Difference listings:
= = =

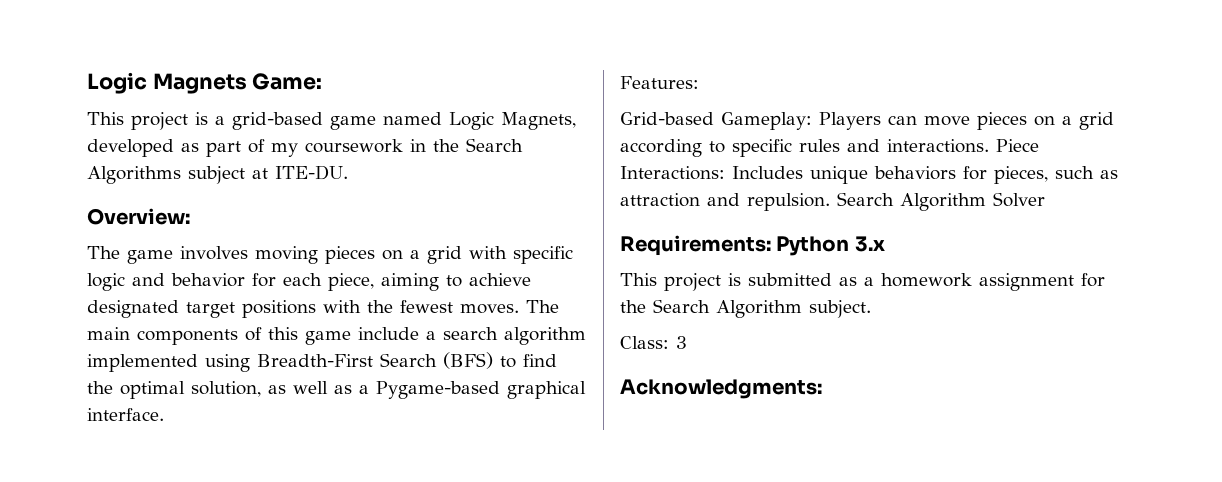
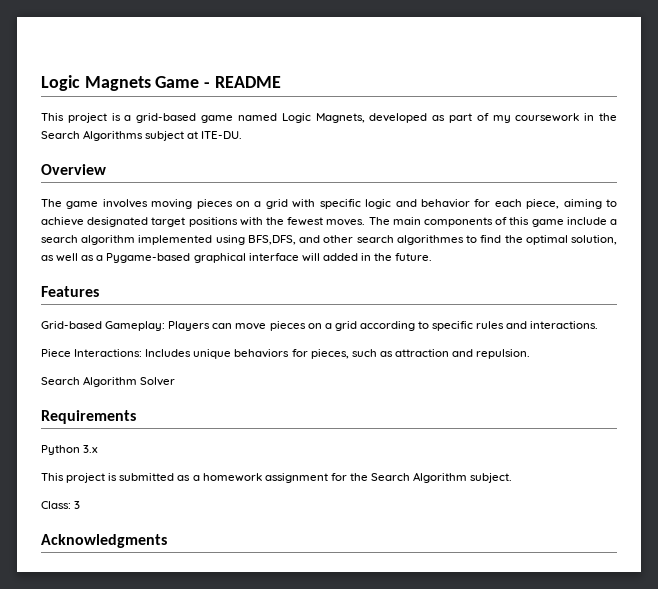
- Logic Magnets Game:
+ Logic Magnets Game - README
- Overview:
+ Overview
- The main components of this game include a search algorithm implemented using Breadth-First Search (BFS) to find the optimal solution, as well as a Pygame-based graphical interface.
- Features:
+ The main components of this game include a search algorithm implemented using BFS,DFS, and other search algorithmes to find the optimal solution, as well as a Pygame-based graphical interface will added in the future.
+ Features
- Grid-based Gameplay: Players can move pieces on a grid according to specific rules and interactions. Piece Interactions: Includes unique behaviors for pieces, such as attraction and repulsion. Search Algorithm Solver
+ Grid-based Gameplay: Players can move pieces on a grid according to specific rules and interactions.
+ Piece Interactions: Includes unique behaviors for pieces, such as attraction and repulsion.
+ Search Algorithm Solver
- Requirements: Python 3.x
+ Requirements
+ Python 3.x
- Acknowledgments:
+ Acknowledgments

= = =

Exercise brief:
Produce exactly the lines from the one containing "- Grid-based Gameplay: Players" through the final line of the records above, both included, and no others.

Solution:
- Grid-based Gameplay: Players can move pieces on a grid according to specific rules and interactions. Piece Interactions: Includes unique behaviors for pieces, such as attraction and repulsion. Search Algorithm Solver
+ Grid-based Gameplay: Players can move pieces on a grid according to specific rules and interactions.
+ Piece Interactions: Includes unique behaviors for pieces, such as attraction and repulsion.
+ Search Algorithm Solver
- Requirements: Python 3.x
+ Requirements
+ Python 3.x
- Acknowledgments:
+ Acknowledgments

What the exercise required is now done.